The day before Stefan and I arrived I interviewed Kamil Mruwi, a short, energetic, impatient man with a clipped and brittle manner. Mruwi was editor of the Lebanese newspaper, El Hayet.

"Now that the Jews have a State," I said, "how do you propose to defeat it?"

"The Jews' problems have just begun. The Arabs are a patient people. We will not always be in a shooting war with the Jews but we will be in a state of war with them forever. The Jews can be destroyed by a boycott of their trade. Who will buy their products? Not America, and not England. The Jews can only survive through trade and export to the Arab countries -- and Arabs will not deal with the Jews. The Jews will starve. War will come. Maybe not for five or ten years, but when it does, the Jews will be swept into the sea like a tidal wave. They will disappear like Sodom and Gomorrah. You will see."

Stefan [Carlson's Nazi companion. -S] arrived itching to spend the money the Mufti had given him.

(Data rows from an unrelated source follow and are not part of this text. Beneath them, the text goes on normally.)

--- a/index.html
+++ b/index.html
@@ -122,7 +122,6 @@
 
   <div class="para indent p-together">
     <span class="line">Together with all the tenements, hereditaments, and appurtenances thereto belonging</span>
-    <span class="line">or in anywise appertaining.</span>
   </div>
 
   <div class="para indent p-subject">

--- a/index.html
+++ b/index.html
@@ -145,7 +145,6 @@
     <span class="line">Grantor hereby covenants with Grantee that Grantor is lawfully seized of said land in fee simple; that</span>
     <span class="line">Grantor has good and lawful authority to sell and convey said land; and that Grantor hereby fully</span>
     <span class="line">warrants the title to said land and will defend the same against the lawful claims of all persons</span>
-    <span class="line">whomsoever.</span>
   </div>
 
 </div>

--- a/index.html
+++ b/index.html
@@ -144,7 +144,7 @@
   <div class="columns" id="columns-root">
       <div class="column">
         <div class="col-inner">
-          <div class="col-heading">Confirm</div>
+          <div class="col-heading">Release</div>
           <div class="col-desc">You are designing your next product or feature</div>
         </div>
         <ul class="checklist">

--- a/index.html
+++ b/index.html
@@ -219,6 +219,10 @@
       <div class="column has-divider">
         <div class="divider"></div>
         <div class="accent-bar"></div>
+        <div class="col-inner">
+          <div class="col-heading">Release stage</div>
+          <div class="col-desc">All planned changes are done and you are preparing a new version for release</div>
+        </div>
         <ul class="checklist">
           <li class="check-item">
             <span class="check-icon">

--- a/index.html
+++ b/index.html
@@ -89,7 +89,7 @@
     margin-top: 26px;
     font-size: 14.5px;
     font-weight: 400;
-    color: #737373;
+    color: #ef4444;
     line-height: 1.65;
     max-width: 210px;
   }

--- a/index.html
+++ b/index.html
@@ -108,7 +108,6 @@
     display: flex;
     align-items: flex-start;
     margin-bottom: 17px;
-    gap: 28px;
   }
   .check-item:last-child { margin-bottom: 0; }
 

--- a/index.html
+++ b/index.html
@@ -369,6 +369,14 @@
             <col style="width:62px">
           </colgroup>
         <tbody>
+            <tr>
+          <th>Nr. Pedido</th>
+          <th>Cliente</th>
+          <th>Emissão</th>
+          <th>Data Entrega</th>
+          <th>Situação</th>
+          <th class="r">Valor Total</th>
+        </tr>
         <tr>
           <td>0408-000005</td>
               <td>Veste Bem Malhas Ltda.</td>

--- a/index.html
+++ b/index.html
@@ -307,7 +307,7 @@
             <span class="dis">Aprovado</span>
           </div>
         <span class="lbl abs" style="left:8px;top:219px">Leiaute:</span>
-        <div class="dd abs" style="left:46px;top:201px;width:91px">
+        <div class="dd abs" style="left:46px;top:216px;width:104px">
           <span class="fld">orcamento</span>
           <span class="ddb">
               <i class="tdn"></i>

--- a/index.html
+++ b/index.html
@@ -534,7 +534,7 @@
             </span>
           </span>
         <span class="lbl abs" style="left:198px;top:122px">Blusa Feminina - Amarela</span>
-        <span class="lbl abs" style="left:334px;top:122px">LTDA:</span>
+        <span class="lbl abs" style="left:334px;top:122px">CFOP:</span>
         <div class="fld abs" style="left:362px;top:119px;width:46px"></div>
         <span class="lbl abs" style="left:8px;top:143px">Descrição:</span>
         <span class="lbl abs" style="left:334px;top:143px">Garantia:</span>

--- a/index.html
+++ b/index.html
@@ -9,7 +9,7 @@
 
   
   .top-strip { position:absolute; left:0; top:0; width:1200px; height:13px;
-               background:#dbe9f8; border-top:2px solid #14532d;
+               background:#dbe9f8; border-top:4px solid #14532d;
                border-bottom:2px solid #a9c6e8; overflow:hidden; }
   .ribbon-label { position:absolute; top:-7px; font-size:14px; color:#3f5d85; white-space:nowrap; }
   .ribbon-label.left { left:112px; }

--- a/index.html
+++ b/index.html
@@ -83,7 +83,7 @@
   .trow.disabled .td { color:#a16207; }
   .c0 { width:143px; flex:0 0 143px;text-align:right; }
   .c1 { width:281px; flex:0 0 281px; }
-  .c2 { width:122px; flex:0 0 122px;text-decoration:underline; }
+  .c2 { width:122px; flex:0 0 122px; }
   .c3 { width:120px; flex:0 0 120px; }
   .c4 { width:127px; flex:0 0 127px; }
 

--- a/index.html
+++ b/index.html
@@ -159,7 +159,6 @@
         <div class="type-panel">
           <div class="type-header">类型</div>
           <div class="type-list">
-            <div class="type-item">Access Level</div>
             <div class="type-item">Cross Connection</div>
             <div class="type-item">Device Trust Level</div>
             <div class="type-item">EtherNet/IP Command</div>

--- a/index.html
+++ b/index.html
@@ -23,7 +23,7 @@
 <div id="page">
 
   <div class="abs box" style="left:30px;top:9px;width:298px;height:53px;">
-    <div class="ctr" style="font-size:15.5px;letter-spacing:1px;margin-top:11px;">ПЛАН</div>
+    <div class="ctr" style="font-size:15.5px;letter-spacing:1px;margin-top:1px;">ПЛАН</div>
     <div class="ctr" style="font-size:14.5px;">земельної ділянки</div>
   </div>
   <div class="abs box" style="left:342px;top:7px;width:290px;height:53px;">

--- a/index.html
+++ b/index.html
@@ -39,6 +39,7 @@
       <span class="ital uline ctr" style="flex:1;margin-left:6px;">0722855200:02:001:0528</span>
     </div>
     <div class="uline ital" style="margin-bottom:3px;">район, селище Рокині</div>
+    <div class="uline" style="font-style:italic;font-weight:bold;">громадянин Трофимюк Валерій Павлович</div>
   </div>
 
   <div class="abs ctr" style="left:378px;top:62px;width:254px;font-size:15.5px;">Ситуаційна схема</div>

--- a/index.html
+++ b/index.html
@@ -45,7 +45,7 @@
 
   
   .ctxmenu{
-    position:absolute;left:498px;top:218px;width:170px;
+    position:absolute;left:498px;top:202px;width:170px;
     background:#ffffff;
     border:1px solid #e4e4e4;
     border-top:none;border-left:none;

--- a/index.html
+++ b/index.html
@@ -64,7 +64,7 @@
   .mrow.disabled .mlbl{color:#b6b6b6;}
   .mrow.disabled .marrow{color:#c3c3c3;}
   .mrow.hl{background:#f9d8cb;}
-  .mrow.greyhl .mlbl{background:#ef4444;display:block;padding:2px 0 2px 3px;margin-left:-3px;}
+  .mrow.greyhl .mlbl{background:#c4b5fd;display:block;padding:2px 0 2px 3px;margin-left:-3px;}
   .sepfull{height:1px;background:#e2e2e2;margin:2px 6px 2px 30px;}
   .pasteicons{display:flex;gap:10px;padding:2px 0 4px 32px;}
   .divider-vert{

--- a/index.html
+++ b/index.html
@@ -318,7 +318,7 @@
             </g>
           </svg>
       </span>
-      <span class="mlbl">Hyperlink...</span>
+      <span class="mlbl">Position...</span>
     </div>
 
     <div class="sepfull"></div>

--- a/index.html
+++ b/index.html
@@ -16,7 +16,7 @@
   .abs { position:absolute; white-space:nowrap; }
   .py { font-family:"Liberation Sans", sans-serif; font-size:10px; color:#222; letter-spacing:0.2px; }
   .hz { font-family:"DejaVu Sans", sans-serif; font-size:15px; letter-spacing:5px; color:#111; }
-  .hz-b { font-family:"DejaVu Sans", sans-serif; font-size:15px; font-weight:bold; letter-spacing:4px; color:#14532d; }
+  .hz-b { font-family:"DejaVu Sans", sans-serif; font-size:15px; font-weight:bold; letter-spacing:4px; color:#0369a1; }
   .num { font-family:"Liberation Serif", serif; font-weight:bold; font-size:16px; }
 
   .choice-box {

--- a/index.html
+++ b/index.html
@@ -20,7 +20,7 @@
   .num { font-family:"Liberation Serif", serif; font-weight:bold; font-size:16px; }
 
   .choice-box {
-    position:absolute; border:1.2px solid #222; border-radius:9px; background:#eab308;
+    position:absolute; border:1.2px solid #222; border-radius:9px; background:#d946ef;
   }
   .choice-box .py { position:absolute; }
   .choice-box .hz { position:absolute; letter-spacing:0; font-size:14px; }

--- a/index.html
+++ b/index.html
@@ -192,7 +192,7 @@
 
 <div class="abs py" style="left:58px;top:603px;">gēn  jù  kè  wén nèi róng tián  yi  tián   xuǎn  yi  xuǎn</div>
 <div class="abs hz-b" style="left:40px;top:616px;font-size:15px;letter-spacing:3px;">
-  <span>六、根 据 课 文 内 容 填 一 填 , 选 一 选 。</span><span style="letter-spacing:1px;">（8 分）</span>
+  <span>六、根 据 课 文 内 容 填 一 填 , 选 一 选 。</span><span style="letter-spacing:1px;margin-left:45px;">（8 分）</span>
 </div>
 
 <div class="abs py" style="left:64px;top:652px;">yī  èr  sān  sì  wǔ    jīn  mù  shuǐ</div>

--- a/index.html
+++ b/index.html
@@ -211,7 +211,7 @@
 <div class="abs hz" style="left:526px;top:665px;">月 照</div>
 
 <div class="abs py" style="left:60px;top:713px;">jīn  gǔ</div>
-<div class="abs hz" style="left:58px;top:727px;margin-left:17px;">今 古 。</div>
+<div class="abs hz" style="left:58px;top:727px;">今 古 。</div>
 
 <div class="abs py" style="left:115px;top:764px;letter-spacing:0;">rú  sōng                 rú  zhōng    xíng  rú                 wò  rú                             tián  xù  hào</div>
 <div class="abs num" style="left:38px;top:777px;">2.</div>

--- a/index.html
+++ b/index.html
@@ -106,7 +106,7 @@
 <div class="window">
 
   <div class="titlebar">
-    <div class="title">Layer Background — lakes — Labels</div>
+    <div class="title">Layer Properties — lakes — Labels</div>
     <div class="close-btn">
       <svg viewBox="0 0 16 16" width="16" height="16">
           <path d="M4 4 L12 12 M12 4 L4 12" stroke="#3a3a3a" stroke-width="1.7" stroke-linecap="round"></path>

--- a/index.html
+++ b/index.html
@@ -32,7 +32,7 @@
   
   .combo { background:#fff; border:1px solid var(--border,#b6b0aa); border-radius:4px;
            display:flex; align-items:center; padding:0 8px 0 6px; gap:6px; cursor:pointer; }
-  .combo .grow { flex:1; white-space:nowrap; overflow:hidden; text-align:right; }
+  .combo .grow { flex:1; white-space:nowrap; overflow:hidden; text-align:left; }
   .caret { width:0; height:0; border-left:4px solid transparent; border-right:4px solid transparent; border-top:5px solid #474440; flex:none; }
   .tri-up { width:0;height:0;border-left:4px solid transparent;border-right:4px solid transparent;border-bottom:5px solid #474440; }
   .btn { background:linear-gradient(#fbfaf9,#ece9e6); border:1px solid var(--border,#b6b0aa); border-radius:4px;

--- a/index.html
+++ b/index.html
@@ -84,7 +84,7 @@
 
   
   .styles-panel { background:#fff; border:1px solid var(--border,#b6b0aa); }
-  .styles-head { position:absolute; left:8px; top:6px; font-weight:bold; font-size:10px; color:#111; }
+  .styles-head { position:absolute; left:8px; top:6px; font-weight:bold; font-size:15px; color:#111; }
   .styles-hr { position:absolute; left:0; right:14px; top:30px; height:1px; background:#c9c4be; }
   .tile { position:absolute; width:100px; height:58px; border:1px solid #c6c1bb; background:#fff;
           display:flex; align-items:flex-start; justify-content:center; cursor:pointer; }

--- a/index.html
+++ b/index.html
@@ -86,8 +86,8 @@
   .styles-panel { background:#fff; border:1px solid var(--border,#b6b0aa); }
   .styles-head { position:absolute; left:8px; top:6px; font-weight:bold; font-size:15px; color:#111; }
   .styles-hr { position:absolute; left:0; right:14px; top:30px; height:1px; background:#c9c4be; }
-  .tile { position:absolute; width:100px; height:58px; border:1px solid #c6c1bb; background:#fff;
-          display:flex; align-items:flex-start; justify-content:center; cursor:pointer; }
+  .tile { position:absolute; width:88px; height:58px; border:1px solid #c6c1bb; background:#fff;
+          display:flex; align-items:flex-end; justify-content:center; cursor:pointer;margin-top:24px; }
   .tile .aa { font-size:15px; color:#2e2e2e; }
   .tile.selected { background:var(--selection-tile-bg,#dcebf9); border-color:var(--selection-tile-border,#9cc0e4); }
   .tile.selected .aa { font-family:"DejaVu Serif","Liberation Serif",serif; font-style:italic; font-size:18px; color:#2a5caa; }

"How about meeting those Germans you wrote me about?" I said, after greeting him.

"Yallah!"

We took a tram to the German Hospital on rue George Picot...A group of give men got off the tram and walked toward us. We shook hands. All were originally escapees from various British prisoner-of-war camps who had fought with the Arabs. I was interested in their leader, Gunther Elmar von Hardenberg, once a major in the Wehrmacht. We were soon seated together at lunch while Stefan went off with the other Nazis...

..."What is your association?" I asked.

"The Association for Christian German War Refugees. Whenever a new German comes to Beirut I screen him personally, then register him with the Beirut police as a friend of the Arab cause. The police issue an identity card and all is in order."

Von Hardenberg was in his thirties, a tall, lean, handsome man. He showed me a photograph of himself receiving a second Iron Cross. "I was against Hitler, who wanted to attack Russia at the same time as attacking the West," he said. "We militarists knew Russia better than Hitler." Von Hardenberg had succeeded in escaping to Rumania with a group of anti-Hitler Nazis and eventually was captured by the British. Sent to Palestine as a prisoner, he claimed he was given a free hand to travel among the Arab States. "We Germans have to work with somebody," he said. "We cannot work with the Americans and we do not like the Russians or French. It is possible to work with the English..."

I saw von Hardenberg many times. He told me of frequent trips that German officers were making to Beirut, and stated that they were finding positions in various Arab armies. These Germans belonged to a secret group called Deutsches Hilfskomittee for den Nahen Osten, German Aid Committee for the Near East, of which he was chairman, von Hardenberg told me.

"Is it with the Lebanese army that the Germans are finding positions?" I asked.

"No. Lebanon is not militarist."

"Then I would say it was Egypt."

"It is Syria," von Hardenberg answered. "There are already many Germans working with the Syrians as trainers and technicians."